Amplifier follows a Linux kernel-inspired architecture where a tiny, stable core provides mechanisms while all features live at the edges as replaceable modules.

Core Principle

"The center stays still so the edges can move fast."

Topics

Overview

High-level architecture and component relationships.

Kernel Philosophy

Why the kernel is tiny, stable, and boring.

Module System

How modules are discovered, loaded, and coordinated.

Mount Plans

The configuration contract between apps and the kernel.

Event System

Canonical events and observability.

Quick Architecture Overview

┌─────────────────────────────────────────────────────────────────┐
│  Application Layer (amplifier-app-cli)                          │
│  • Resolves configuration → Creates Mount Plans                 │
│  • Provides approval/display systems                            │
│  • Manages sessions and agents                                  │
└──────┬──────────────────────────────────────────────────────────┘
       │ Mount Plan (config dictionary)
┌──────▼──────────────────────────────────────────────────────────┐
│  Kernel Layer (amplifier-core)                                  │
│  • Validates Mount Plans                                        │
│  • Discovers and loads modules                                  │
│  • Provides Coordinator infrastructure                          │
│  • Emits canonical events                                       │
└──────┬──────────────────────────────────────────────────────────┘
       │ Coordinator (session_id, config, hooks, mount points)
┌──────▼──────────────────────────────────────────────────────────┐
│  Module Layer (Competing Implementations)                       │
│                                                                  │
│  Providers         Tools            Orchestrators               │
│  ┌──────────┐     ┌──────────┐     ┌──────────┐                │
│  │ Anthropic│     │Filesystem│     │  Basic   │                │
│  │  OpenAI  │     │   Bash   │     │Streaming │                │
│  │  Gemini  │     │   Web    │     │  Events  │                │
│  └──────────┘     └──────────┘     └──────────┘                │
│                                                                  │
│  Context Managers  Hooks                                        │
│  ┌──────────┐     ┌──────────┐                                 │
│  │  Simple  │     │ Logging  │                                 │
│  │Persistent│     │Redaction │                                 │
│  └──────────┘     │ Approval │                                 │
│                    └──────────┘                                 │
└─────────────────────────────────────────────────────────────────┘

Core Principles

1. Mechanisms, Not Policies

The kernel provides capabilities, not decisions:

  • ✅ Kernel: "You can load modules, emit events, register hooks"
  • ❌ Kernel: "Use this specific provider, log to this location"

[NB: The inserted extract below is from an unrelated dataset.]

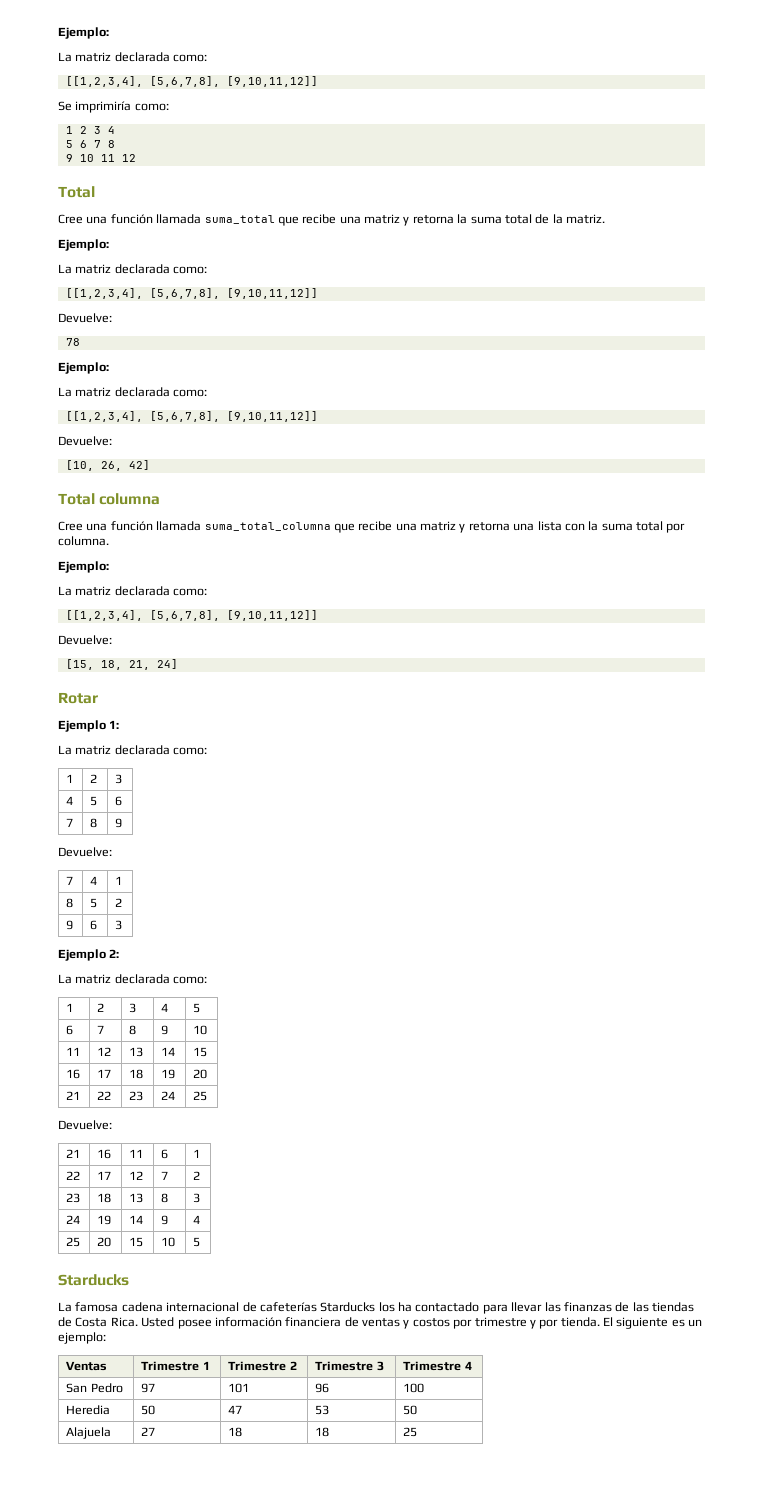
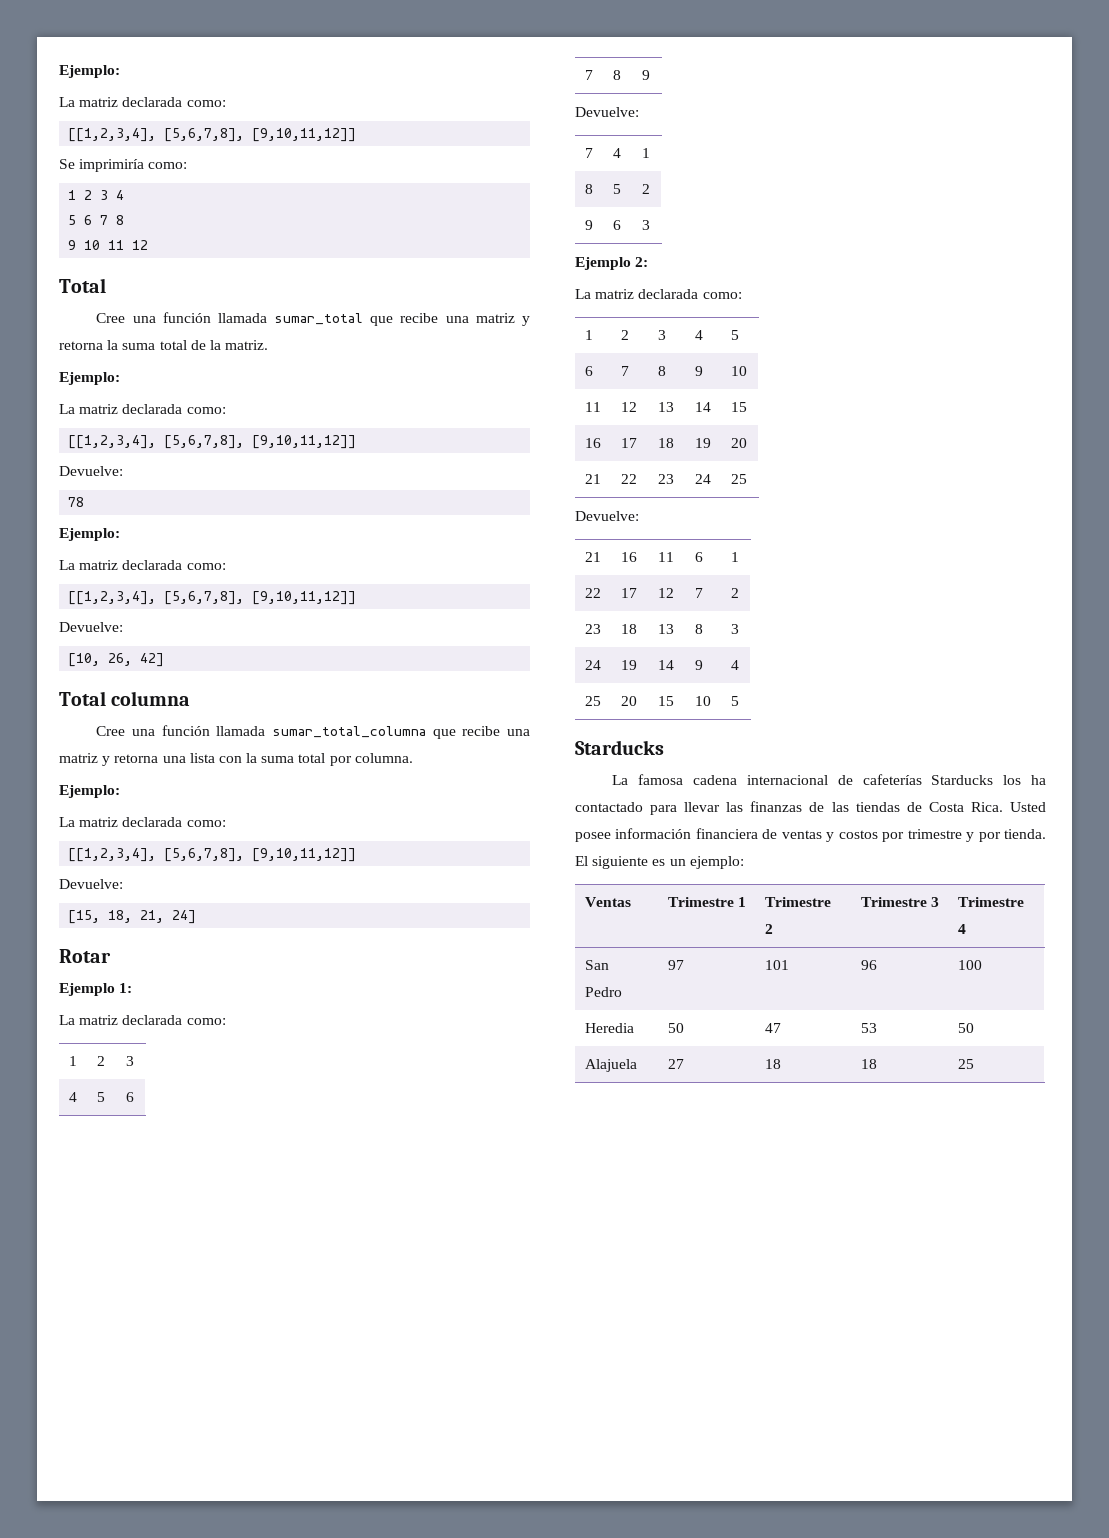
[204,215,275,224] suma_total -> [274,313,364,325] sumar_total
[204,522,331,531] suma_total_columna -> [272,726,427,738] sumar_total_columna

Litmus test: "Could two teams want different behavior?" → If yes, it's policy → Module, not kernel.

2. Ruthless Simplicity

  • KISS taken to heart: as simple as possible, but no simpler
  • Minimize abstractions - every layer must justify existence
  • Start minimal, grow as needed
  • Code you don't write has no bugs

3. Small, Stable, Boring Kernel

  • Kernel changes rarely, maintains backward compatibility always
  • Easy to reason about by single maintainer
  • Favor deletion over accretion
  • Innovation happens at edges (modules)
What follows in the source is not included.